Although the civil commitment scheme at issue here does involve an affirmative restraint, "the mere fact that a person is detained does not inexorably lead to the conclusion that the government has imposed punishment."... The State may take measures to restrict the freedom of the dangerously mentally ill. This is a legitimate nonpunitive governmental objective and has been historically so regarded.... The Court has, in fact, cited the confinement of "mentally unstable individuals who present a danger to the public" as one classic example of nonpunitive detention.... If detention for the purpose of protecting the community from harm necessarily constituted punishment, then all involuntary civil commitments would have to be considered punishment. But we have never so held.

Hendricks focuses on his confinement's potentially indefinite duration as evidence of the State's punitive intent. That focus, however, is misplaced. Far from any punitive objective, the confinement's duration is instead linked to the stated purposes of the commitment, namely, to hold the person until his mental abnormality no longer causes him to be a threat to others.... If, at any time, the confined person is adjudged "safe to be at large," he is statutorily entitled to immediate release....

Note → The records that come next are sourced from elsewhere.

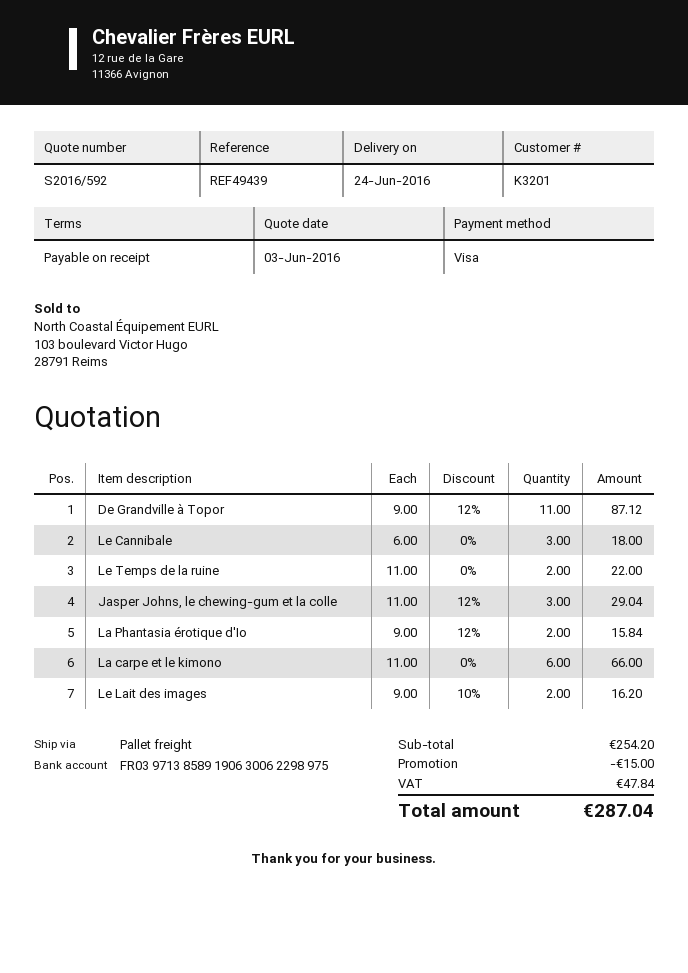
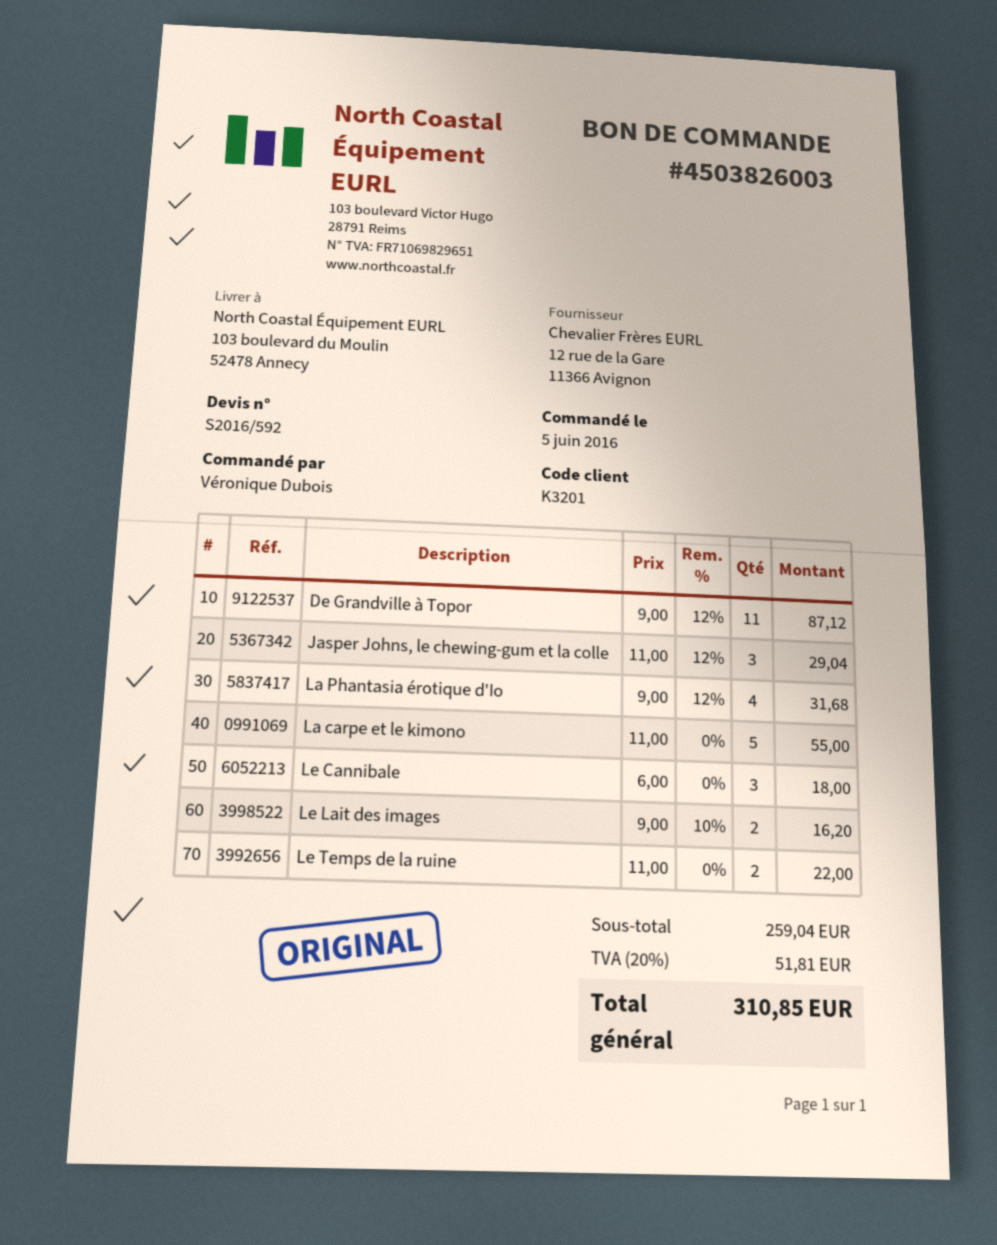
La Phantasia érotique d'Io: 2 x 9.00 - 12% = 15.84 -> 4 x 9.00 - 12% = 31.68
La carpe et le kimono: 6 x 11.00 = 66.00 -> 5 x 11.00 = 55.00
subtotal: 254.20 -> 259.04
discount: 15.00 -> none
tax: 47.84 -> 51.81
total: 287.04 -> 310.85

Furthermore, commitment under the Act is only potentially indefinite. The maximum amount of time an individual can be incapacitated pursuant to a single judicial proceeding is one year.... If Kansas seeks to continue the detention beyond that year, a court must once again determine beyond a reasonable doubt that the detainee satisfies the same standards as required for the initial confinement. This requirement again demonstrates that Kansas does not intend an individual committed pursuant to the Act to remain confined any longer than he suffers from a mental abnormality rendering him unable to control his dangerousness.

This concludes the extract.